We Have to Keep Moving (one of four articles)
- Written by Jody Vickery Jody Vickery
- Published: 31 December 2016 31 December 2016
Recently, I was playing a round of golf with one of our founding members when he said something about aging that really struck me: “When you get as old as I am, you are tempted to just become a couch potato. But we can’t do that. We have to keep moving, even when we don’t feel like it.”
I realized that it takes as much commitment – maybe even more – for an older person to get up and get out of the house as it does for a younger person to do one more rep in the gym.
Human beings aren’t the only ones who struggle with aging issues. So do churches. One of the common traits among new churches is an extremely high level of commitment from its members. New churches tend to hold high expectations for members and the members tend to rise to those expectations. That’s one of the reasons they often grow quickly.

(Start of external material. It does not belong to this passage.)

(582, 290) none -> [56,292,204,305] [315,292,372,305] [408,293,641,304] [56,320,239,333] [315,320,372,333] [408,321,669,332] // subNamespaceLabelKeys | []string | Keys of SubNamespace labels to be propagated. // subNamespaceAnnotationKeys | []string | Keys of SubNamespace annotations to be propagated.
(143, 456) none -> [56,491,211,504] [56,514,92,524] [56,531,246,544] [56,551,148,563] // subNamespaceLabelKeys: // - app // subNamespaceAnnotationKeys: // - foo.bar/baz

The longer it has been around, however, the more commitment it takes for a church to keep moving. Like people, churches can become pew potatoes. But, as my golfing buddy put it, “we can’t do that. We have to keep moving.”
So in January, we are moving the commitment meter to a higher setting. The details are covered in the next article – Introducing Journey Groups. Before you skip ahead and read that, however, there are three things we need to know about commitment.

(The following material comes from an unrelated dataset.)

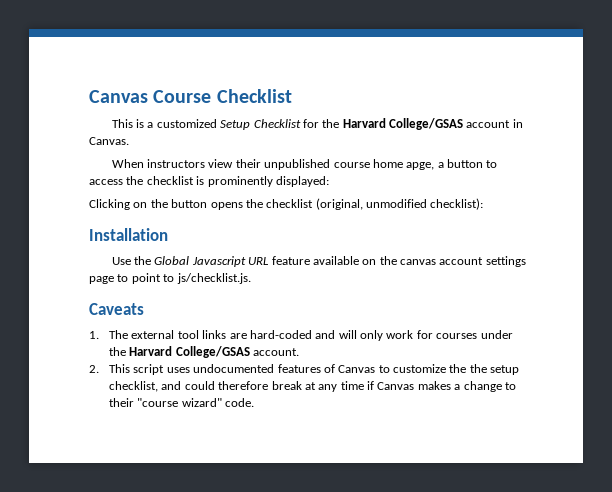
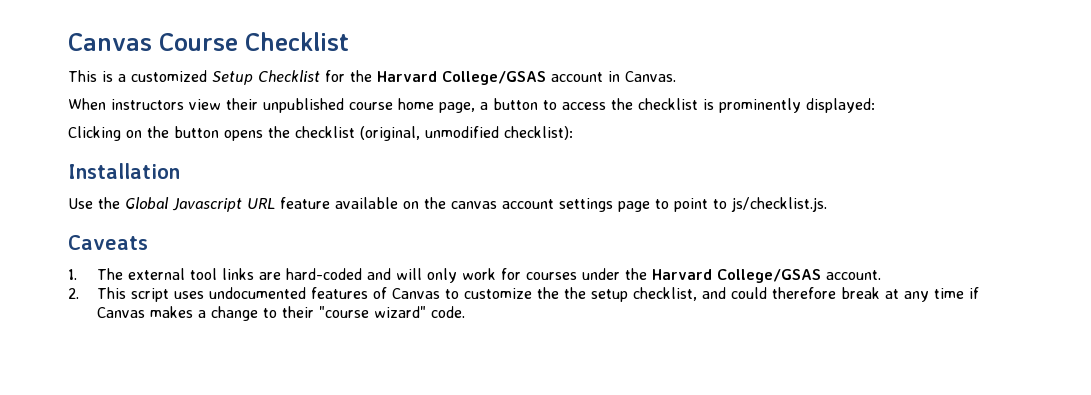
[406,162,435,170] apge, -> [439,102,475,113] page,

First, commitment is a group project. Paul said in Ephesians 3:16, the body builds itself up in love as each part does its work. We can’t just E-mail everyone a seven step strategy you can work on at home by yourself. We have to do this together.

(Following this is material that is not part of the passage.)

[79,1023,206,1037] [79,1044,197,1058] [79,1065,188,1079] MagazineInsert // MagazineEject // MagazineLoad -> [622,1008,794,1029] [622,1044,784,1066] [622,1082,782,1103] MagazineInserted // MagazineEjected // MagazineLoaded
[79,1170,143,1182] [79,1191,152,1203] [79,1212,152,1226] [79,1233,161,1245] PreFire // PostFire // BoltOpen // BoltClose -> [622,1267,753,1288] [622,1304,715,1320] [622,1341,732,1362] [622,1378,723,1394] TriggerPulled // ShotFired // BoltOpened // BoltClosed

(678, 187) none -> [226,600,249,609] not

Second, commitment has to be realistic about time. Everyone is busy. I’m not about to tell you that we can increase our commitment without adding a single second to our schedules, but we have to be honest about the fact that most of us already have more on our plates than we can manage.
Third, commitment is hard. It is hard because it requires movement and change and choices. Commitment will require more from all of us. But if all of us dial up our devotion, the blessings will make the sacrifices seem small.